# Work instruction:
Restate every line of the data word for word, except for the images.

***** Extracted material *****

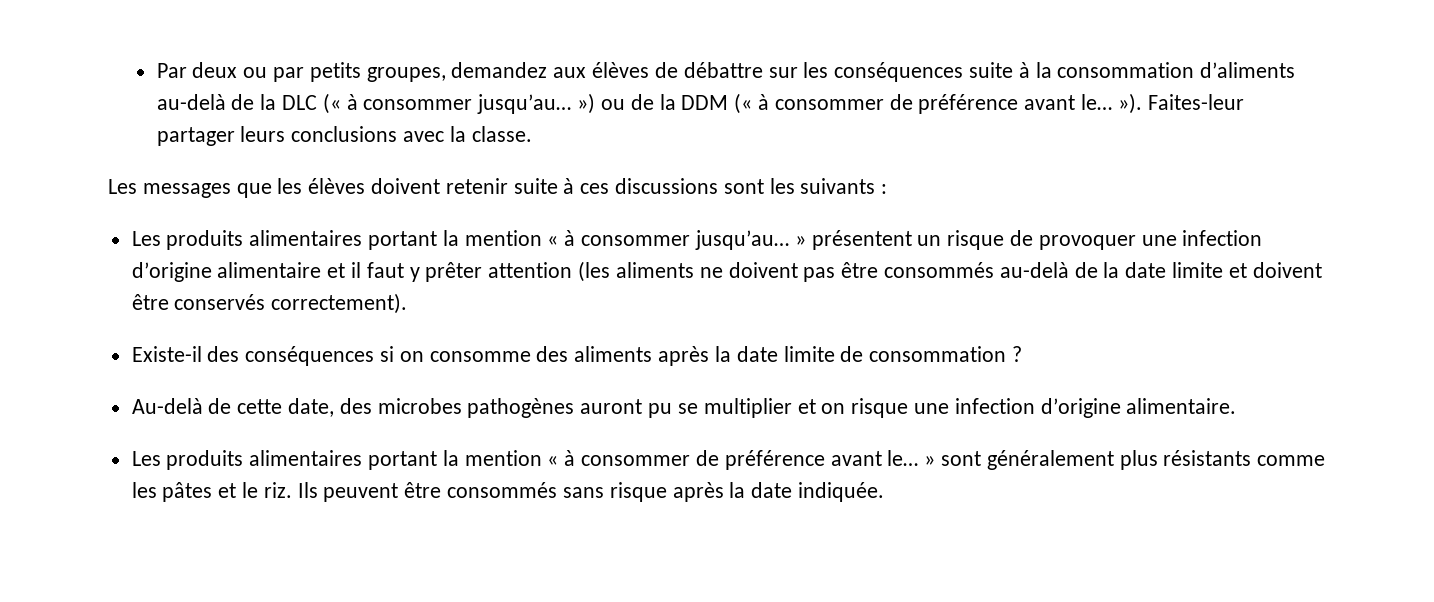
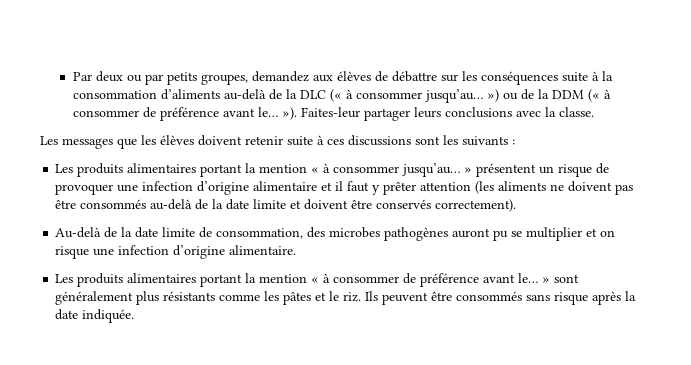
- Existe-il des conséquences si on consomme des aliments après la date limite de consommation ?
- Au-delà de cette date, des microbes pathogènes auront pu se multiplier et on risque une infection d’origine alimentaire.
+ Au-delà de la date limite de consommation, des microbes pathogènes auront pu se multiplier et on risque une infection d’origine alimentaire.

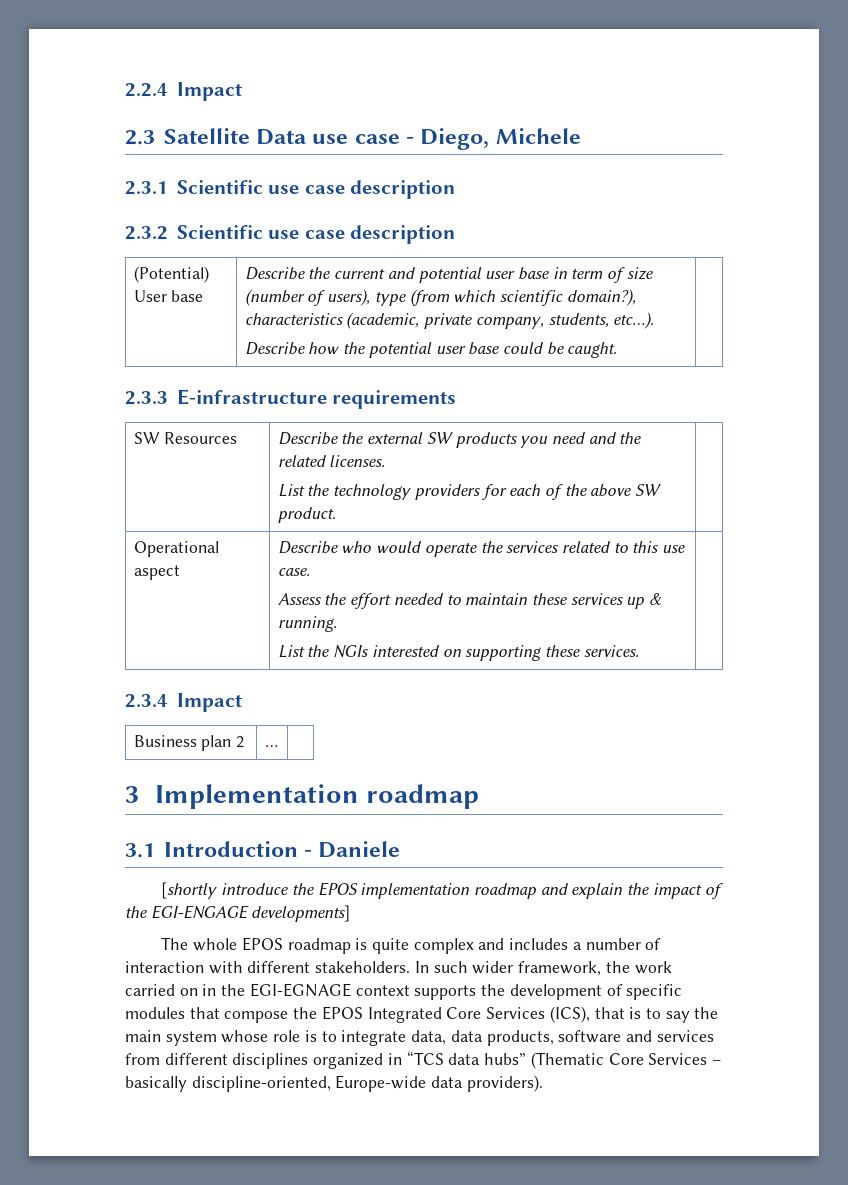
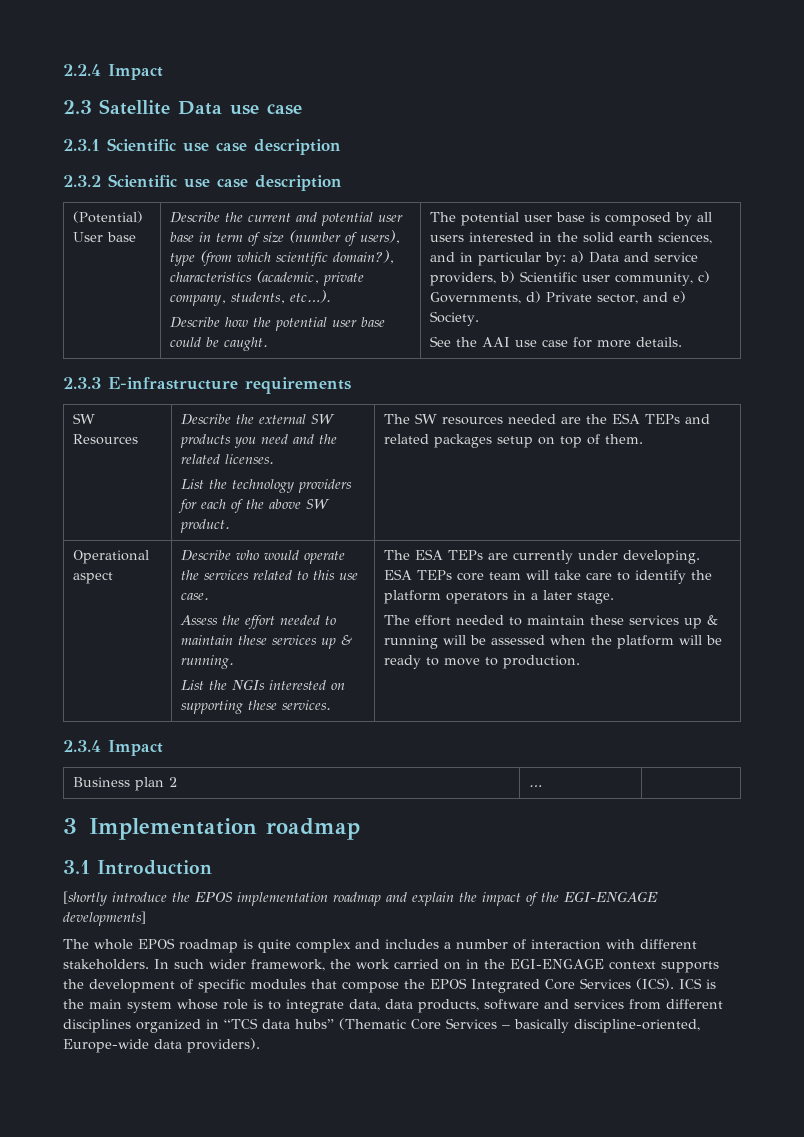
- 2.3 Satellite Data use case - Diego, Michele
+ 2.3 Satellite Data use case
+ The potential user base is composed by all users interested in the solid earth sciences, and in particular by: a) Data and service providers, b) Scientific user community, c) Governments, d) Private sector, and e) Society.
+ See the AAI use case for more details.
  SW Resources | Describe the external SW products you need and the related licenses.
- List the technology providers for each of the above SW product. |
+ List the technology providers for each of the above SW product. | The SW resources needed are the ESA TEPs and related packages setup on top of them.
+ The ESA TEPs are currently under developing. ESA TEPs core team will take care to identify the platform operators in a later stage.
+ The effort needed to maintain these services up & running will be assessed when the platform will be ready to move to production.
- 3.1 Introduction - Daniele
+ 3.1 Introduction
- In such wider framework, the work carried on in the EGI-EGNAGE context supports the development of specific modules that compose the EPOS Integrated Core Services (ICS), that is to say the main system whose role is to integrate data, data products, software and services from different disciplines organized in “TCS data hubs” (Thematic Core Services – basically discipline-oriented, Europe-wide data providers).
+ In such wider framework, the work carried on in the EGI-ENGAGE context supports the development of specific modules that compose the EPOS Integrated Core Services (ICS). ICS is the main system whose role is to integrate data, data products, software and services from different disciplines organized in “TCS data hubs” (Thematic Core Services – basically discipline-oriented, Europe-wide data providers).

*****

# Task result:
- Existe-il des conséquences si on consomme des aliments après la date limite de consommation ?
- Au-delà de cette date, des microbes pathogènes auront pu se multiplier et on risque une infection d’origine alimentaire.
+ Au-delà de la date limite de consommation, des microbes pathogènes auront pu se multiplier et on risque une infection d’origine alimentaire.

- 2.3 Satellite Data use case - Diego, Michele
+ 2.3 Satellite Data use case
+ The potential user base is composed by all users interested in the solid earth sciences, and in particular by: a) Data and service providers, b) Scientific user community, c) Governments, d) Private sector, and e) Society.
+ See the AAI use case for more details.
  SW Resources | Describe the external SW products you need and the related licenses.
- List the technology providers for each of the above SW product. |
+ List the technology providers for each of the above SW product. | The SW resources needed are the ESA TEPs and related packages setup on top of them.
+ The ESA TEPs are currently under developing. ESA TEPs core team will take care to identify the platform operators in a later stage.
+ The effort needed to maintain these services up & running will be assessed when the platform will be ready to move to production.
- 3.1 Introduction - Daniele
+ 3.1 Introduction
- In such wider framework, the work carried on in the EGI-EGNAGE context supports the development of specific modules that compose the EPOS Integrated Core Services (ICS), that is to say the main system whose role is to integrate data, data products, software and services from different disciplines organized in “TCS data hubs” (Thematic Core Services – basically discipline-oriented, Europe-wide data providers).
+ In such wider framework, the work carried on in the EGI-ENGAGE context supports the development of specific modules that compose the EPOS Integrated Core Services (ICS). ICS is the main system whose role is to integrate data, data products, software and services from different disciplines organized in “TCS data hubs” (Thematic Core Services – basically discipline-oriented, Europe-wide data providers).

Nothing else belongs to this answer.